There have been calls at Yale for decades to change the college’s name, but this summer the university decided to consider them in earnest in a kind of extended town meeting. When the academic year began, Yale’s President, Peter Salovey, and the Dean of Yale College, Jonathan Holloway, greeted the incoming freshman class with a call for the university community to engage in “an open conversation.” In Salovey’s words, it’s about “how best to address the undeniable challenges associated with the fact that Calhoun’s name graces a residential community in Yale College, an institution where, above all, we prize both the spirit and reality of full inclusion.”
Holloway, who is a professor of history, American studies, and African American studies, was the Master of Calhoun College for eight years until 2014. In that role, he told a group of Yale-Calhoun alumni last year, he favored retaining the college’s name “as an open sore, frankly, for the very purpose of having conversations about this.” He went on, “I want to hold Yale accountable for the decisions it made.”
Recently, however, he suggested that he might have changed his mind. After the Charleston murders, he told The New York Times last month, “I found myself disillusioned.” At a discussion about “Charleston and Its Aftermath,” he said that taking the name off the college would be the easy part. The hard part would be deciding what Yale should do to help address American problems of racial inequality tracing back to slavery, but also stemming from how the United States chose to distort the nation’s memory of the Civil War, greatly perpetuating those problems.

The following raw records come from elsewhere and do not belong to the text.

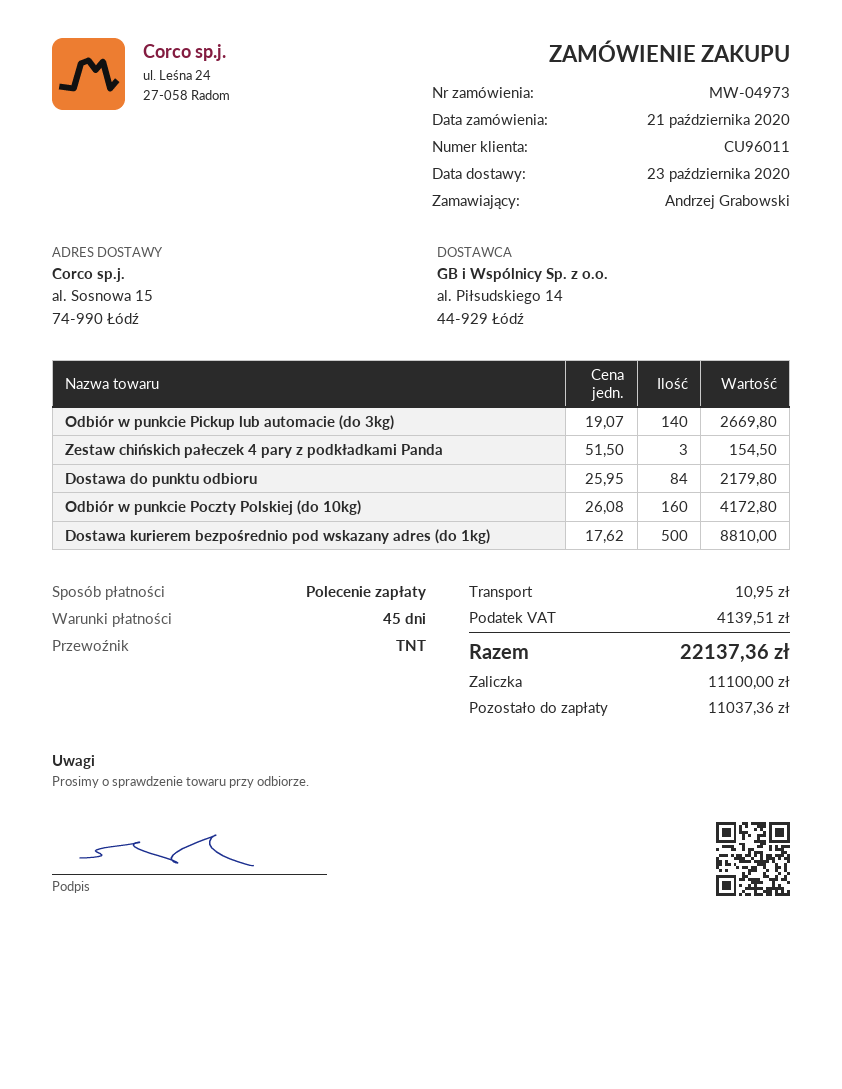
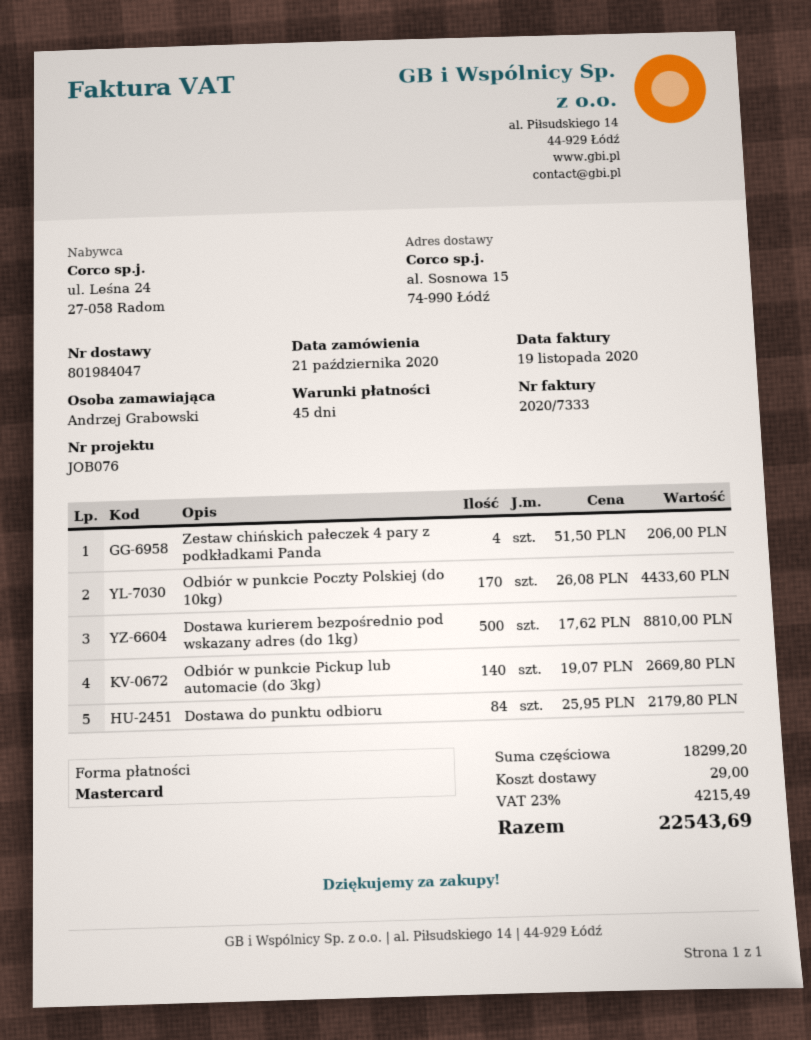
payment method: direct debit -> Mastercard
Zestaw chińskich pałeczek 4 pary z podkładkami Panda: 3 x 51.50 = 154.50 -> 4 x 51.50 = 206.00
Odbiór w punkcie Poczty Polskiej (do 10kg): 160 x 26.08 = 4172.80 -> 170 x 26.08 = 4433.60
shipping: 10.95 -> 29.00
tax: 4139.51 -> 4215.49
total: 22137.36 -> 22543.69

The Yale historian David Blight is an expert about that choice. In Race and Reunion, his prize-winning 2001 account of the Civil War in American memory during the half-century following the war, he recounted that the reunion of his book’s title—reconciliation is the formal term—was between the North and the South, not between the races. In the constructed history that prevailed, the war was remembered as a quarrel that got out of hand between white Americans on either side of the Mason-Dixon Line, and not as a war fought over whites’ enslavement of blacks. Each side acknowledged the valor of the other in fighting for its convictions, without facing up to the irreconcilable differences in those beliefs and conducting themselves as if the North had won.

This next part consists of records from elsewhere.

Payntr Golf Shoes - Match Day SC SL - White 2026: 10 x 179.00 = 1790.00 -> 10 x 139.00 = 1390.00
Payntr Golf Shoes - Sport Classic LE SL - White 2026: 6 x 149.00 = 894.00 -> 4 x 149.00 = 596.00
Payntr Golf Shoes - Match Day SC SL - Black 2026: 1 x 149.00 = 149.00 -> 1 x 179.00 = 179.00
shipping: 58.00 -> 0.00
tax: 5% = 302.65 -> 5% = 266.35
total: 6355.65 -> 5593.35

Reconciliation triumphed over emancipation, because it brought relief and was a predicate for rebuilding the country, but also because it allowed for the continued embrace of white supremacy. Beneath the cover of reconciliation, white supremacy pushed hard to keep blacks and whites segregated—at odds, apart, and unequal, in much of the North as well as the South.

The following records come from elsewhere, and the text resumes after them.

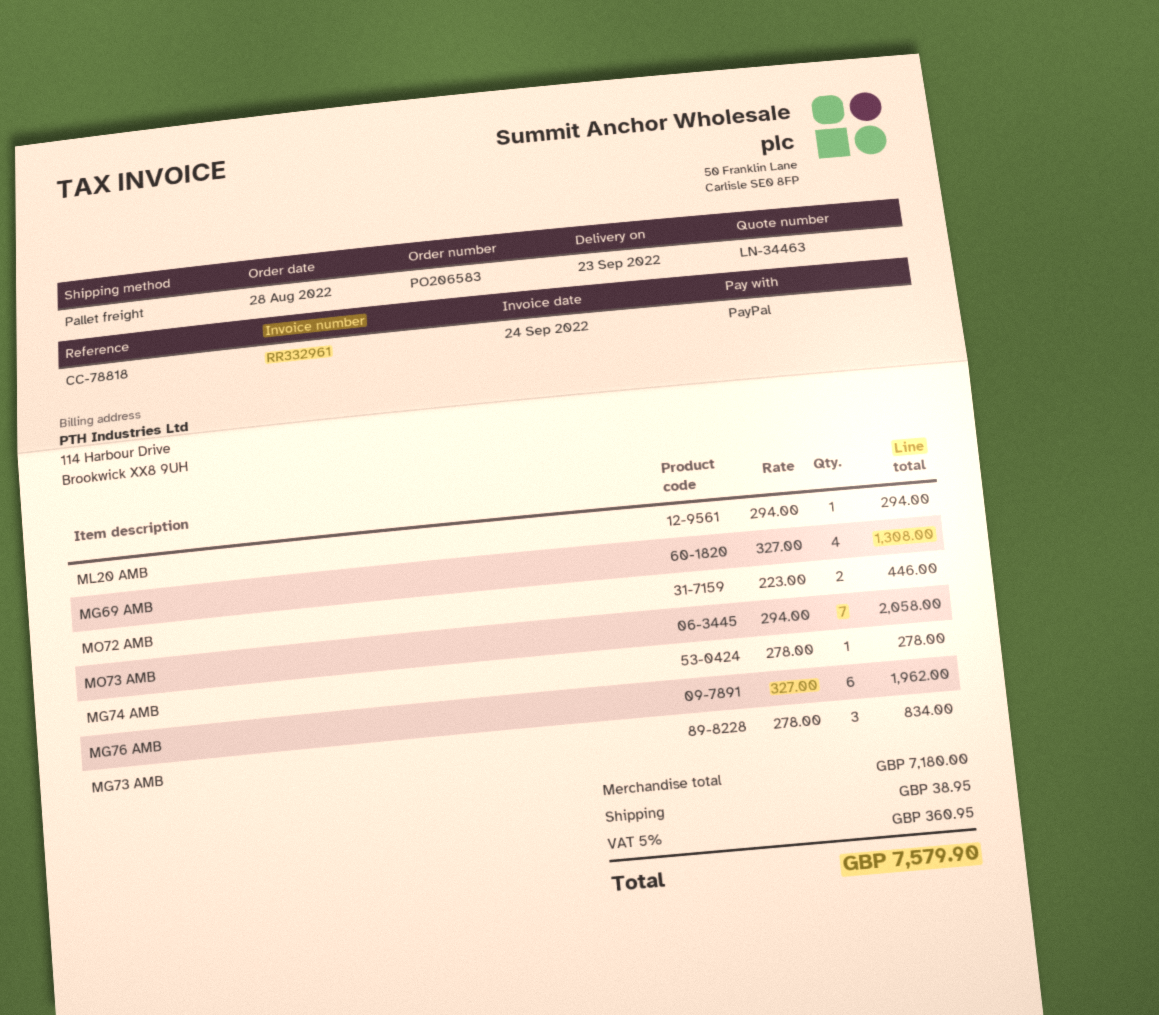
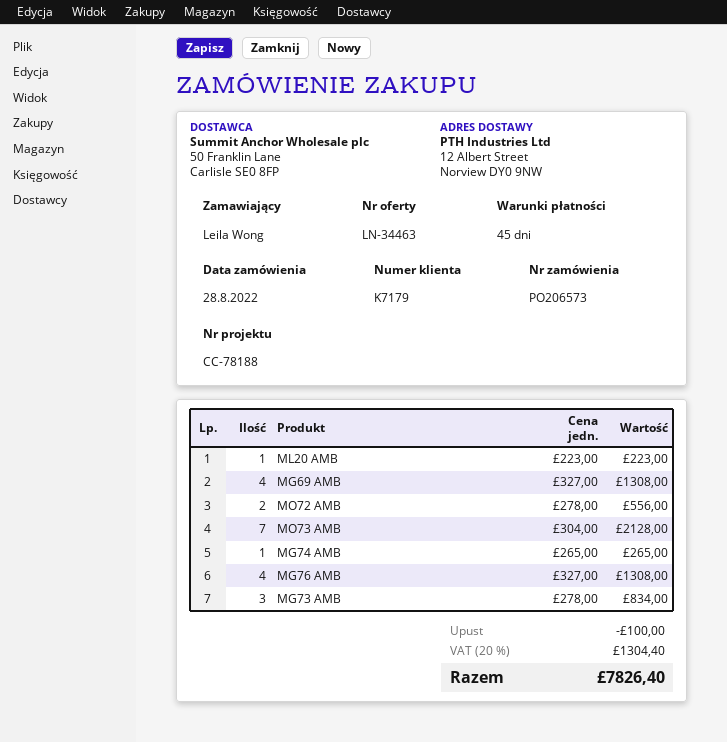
order number: PO206583 -> PO206573
reference: CC-78818 -> CC-78188
ML20 AMB: 1 x 294.00 = 294.00 -> 1 x 223.00 = 223.00
MO72 AMB: 2 x 223.00 = 446.00 -> 2 x 278.00 = 556.00
MO73 AMB: 7 x 294.00 = 2058.00 -> 7 x 304.00 = 2128.00
MG74 AMB: 1 x 278.00 = 278.00 -> 1 x 265.00 = 265.00
MG76 AMB: 6 x 327.00 = 1962.00 -> 4 x 327.00 = 1308.00
discount: none -> 100.00
shipping: 38.95 -> none
tax: 5% = 360.95 -> 20% = 1304.40
total: 7579.90 -> 7826.40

In 1910, when the U.S. Senate accepted a gift of a statue of Calhoun from South Carolina, it did so under the spell of reconciliation. Senator Henry Cabot Lodge of Massachusetts, a former Harvard history professor who opposed Calhoun’s views on slavery, gave a speech in which he sketched the Southerner’s lengthy and influential service—as a representative, secretary of war, vice president under John Quincy Adams and then under Andrew Jackson, senator, secretary of state, and then senator once more. Together with Massachusetts’s Senator Daniel Webster and Kentucky’s Senator Henry Clay, Calhoun made up a trio known as the Great Triumvirate because of their eminence and power. Sometimes regarded as more important than any president during their careers, these senators dominated American politics for two generations.